In reference to a rejection by mainstream art, clay culture erected what Garth Clark called, “Fortress Ceramica” . This label he used at a conference in Portland and at the Australian National Conference in Brisbane in2006, where I was also presenting and chairing a panel. “Fortress Ceramica” was (and is) a citadel that is almost completely autonomous culturally with its own museums, exhibiting venues, member societies, journals, writers, historians and critics’. We occupy our own exclusive little world. How true!

Garth stated that ‘Clay Gulgong is an outpost of the Fortress and reminds us of everything good about our community; the warmth, friendship, nurturing spirit and the hospitality. And one receives this welcome at every fortress around the world. It’s the best passport to hold. And it’s unique to us. Imagine this group as a gathering of painters if you dare, it would be as carefree and loving as an episode of Game of Thrones, a writhing serpent of ego, paranoia, and sociopathic ambition, perverted sex and death’. Again, how true!

‘The fortress also contains our weaknesses. Xenophobia, a fascination with process over aesthetics, a reluctance to be fully contemporary and a paucity of criticism. This puts it at risk’. Yes!

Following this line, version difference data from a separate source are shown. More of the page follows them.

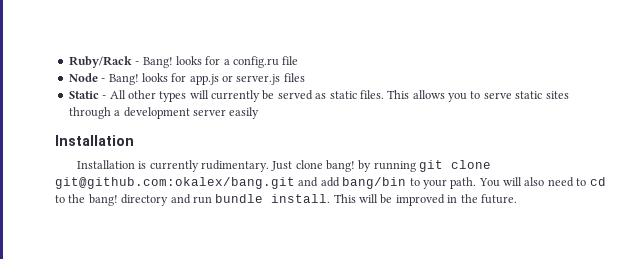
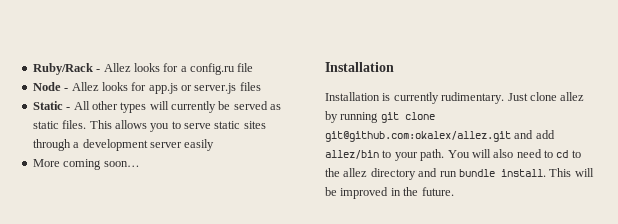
- Ruby/Rack - Bang! looks for a config.ru file
+ Ruby/Rack - Allez looks for a config.ru file
- Node - Bang! looks for app.js or server.js files
+ Node - Allez looks for app.js or server.js files
+ More coming soon…
- Just clone bang! by running git clone git@github.com:okalex/bang.git and add bang/bin to your path.
+ Just clone allez by running git clone git@github.com:okalex/allez.git and add allez/bin to your path.
- You will also need to cd to the bang! directory and run bundle install.
+ You will also need to cd to the allez directory and run bundle install.

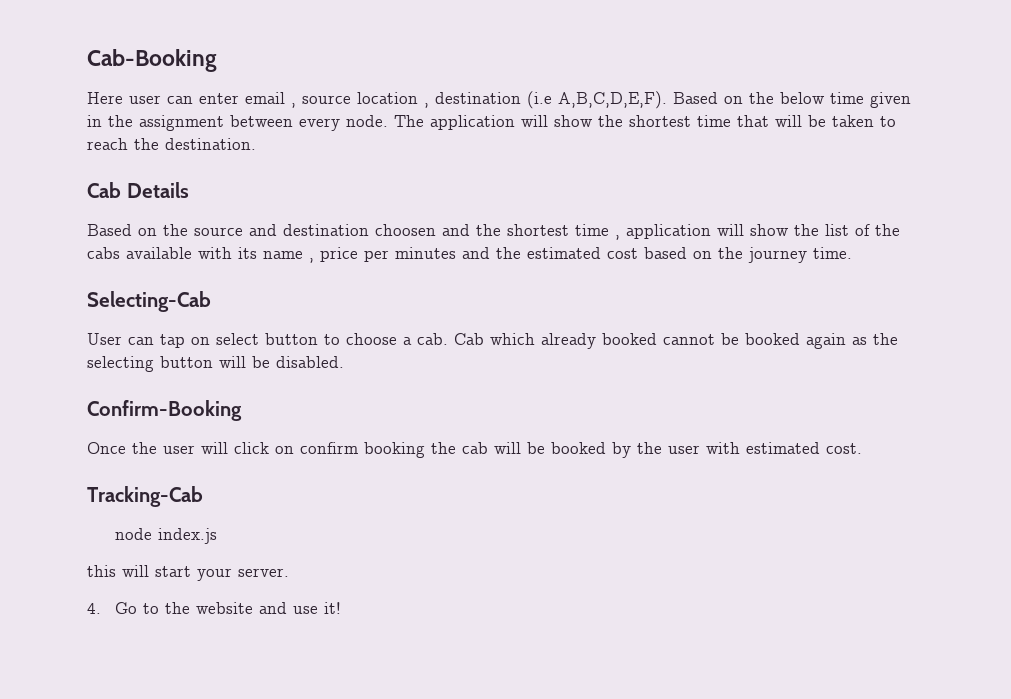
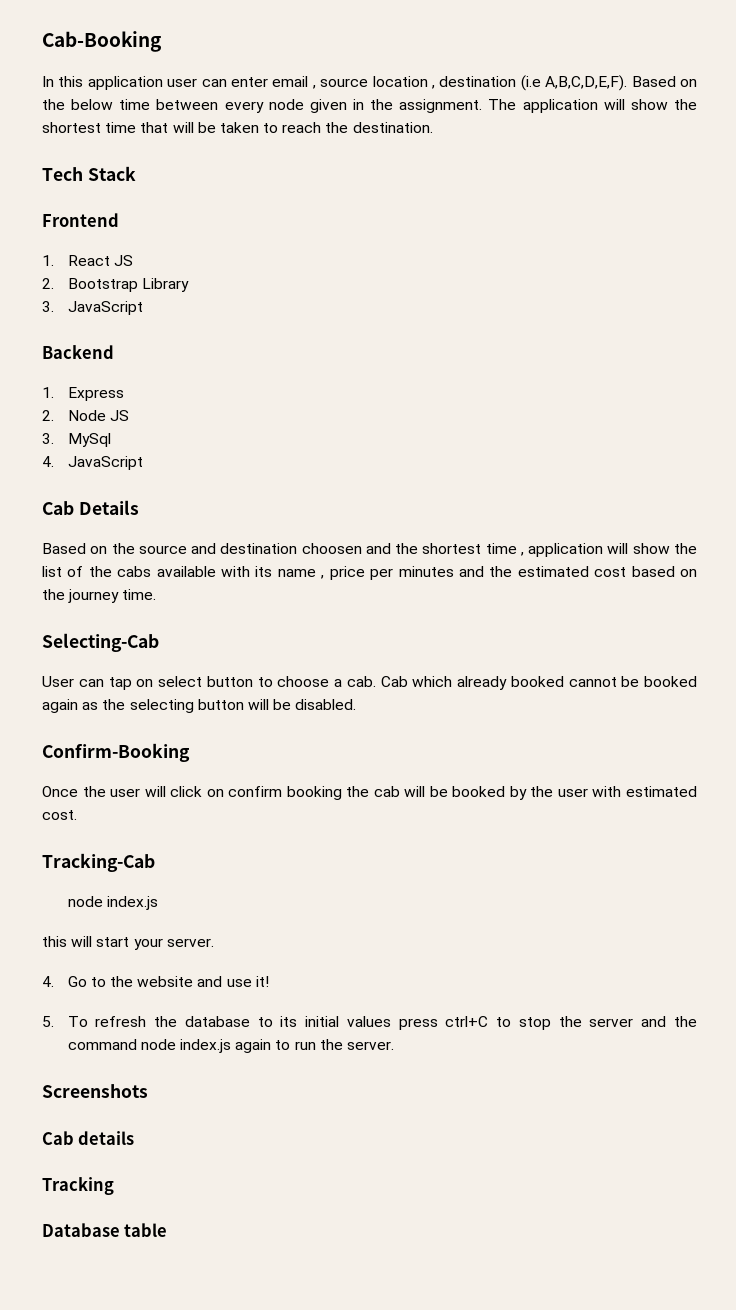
- Here user can enter email , source location , destination (i.e A,B,C,D,E,F).
+ In this application user can enter email , source location , destination (i.e A,B,C,D,E,F).
- Based on the below time given in the assignment between every node.
+ Based on the below time between every node given in the assignment.
+ Tech Stack
+ Frontend
+ 1. React JS
+ 2. Bootstrap Library
+ 3. JavaScript
+ Backend
+ 1. Express
+ 2. Node JS
+ 3. MySql
+ 4. JavaScript
+ 5. To refresh the database to its initial values press ctrl+C to stop the server and the command node index.js again to run the server.
+ Screenshots
+ Cab details
+ Tracking
+ Database table

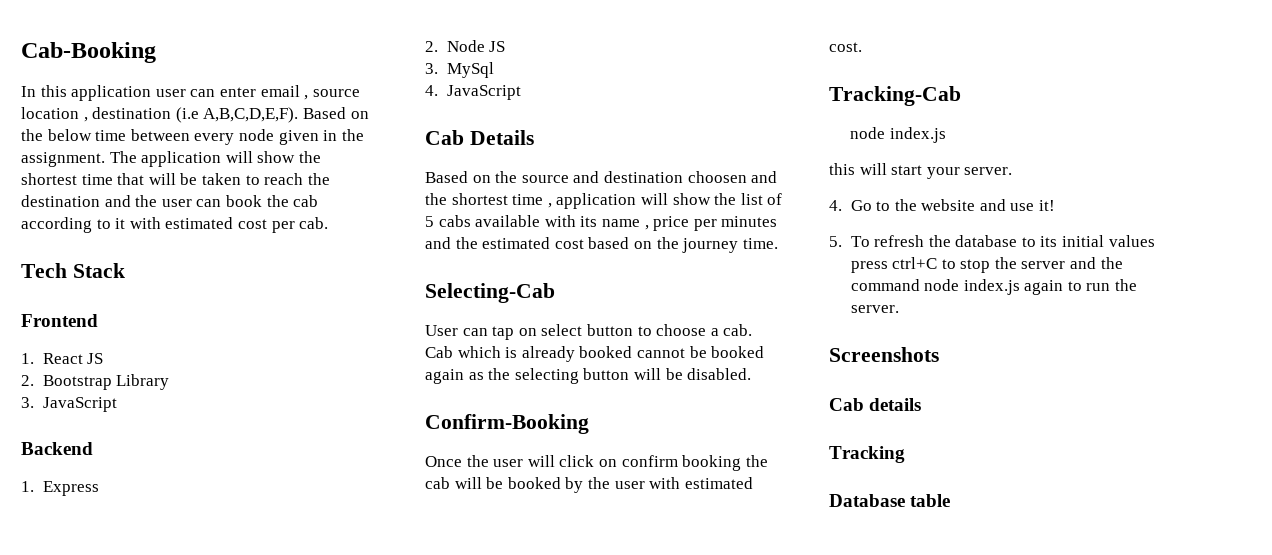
- The application will show the shortest time that will be taken to reach the destination.
+ The application will show the shortest time that will be taken to reach the destination and the user can book the cab according to it with estimated cost per cab.
- Based on the source and destination choosen and the shortest time , application will show the list of the cabs available with its name , price per minutes and the estimated cost based on the journey time.
+ Based on the source and destination choosen and the shortest time , application will show the list of 5 cabs available with its name , price per minutes and the estimated cost based on the journey time.
- Cab which already booked cannot be booked again as the selecting button will be disabled.
+ Cab which is already booked cannot be booked again as the selecting button will be disabled.

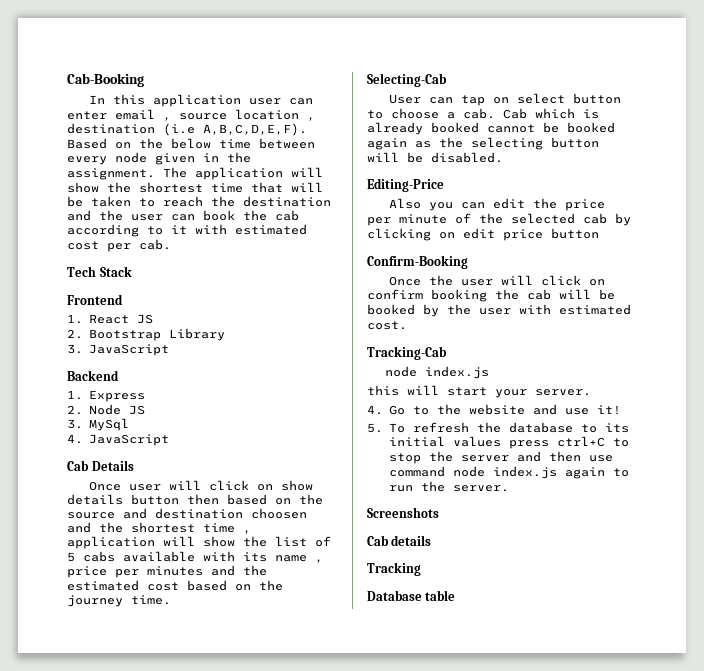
- Based on the source and destination choosen and the shortest time , application will show the list of 5 cabs available with its name , price per minutes and the estimated cost based on the journey time.
+ Once user will click on show details button then based on the source and destination choosen and the shortest time , application will show the list of 5 cabs available with its name , price per minutes and the estimated cost based on the journey time.
+ Editing-Price
+ Also you can edit the price per minute of the selected cab by clicking on edit price button
- 5. To refresh the database to its initial values press ctrl+C to stop the server and the command node index.js again to run the server.
+ 5. To refresh the database to its initial values press ctrl+C to stop the server and then use command node index.js again to run the server.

Another theme they commented on was the current interest by mainstream art in anything ceramic. ‘We waged war for 30 years from our gallery on 57th street for ceramics to be accepted as art and at least we weakened the walls. But we were amazed at the speed at which the walls fell after we closed in 2008. Suddenly the pace of acceptance quickened and the walls came down. Seemingly overnight ceramics became, as Roberta Smith, chief art critic for the New York Times, terms it, “the new video” and the medium of the moment.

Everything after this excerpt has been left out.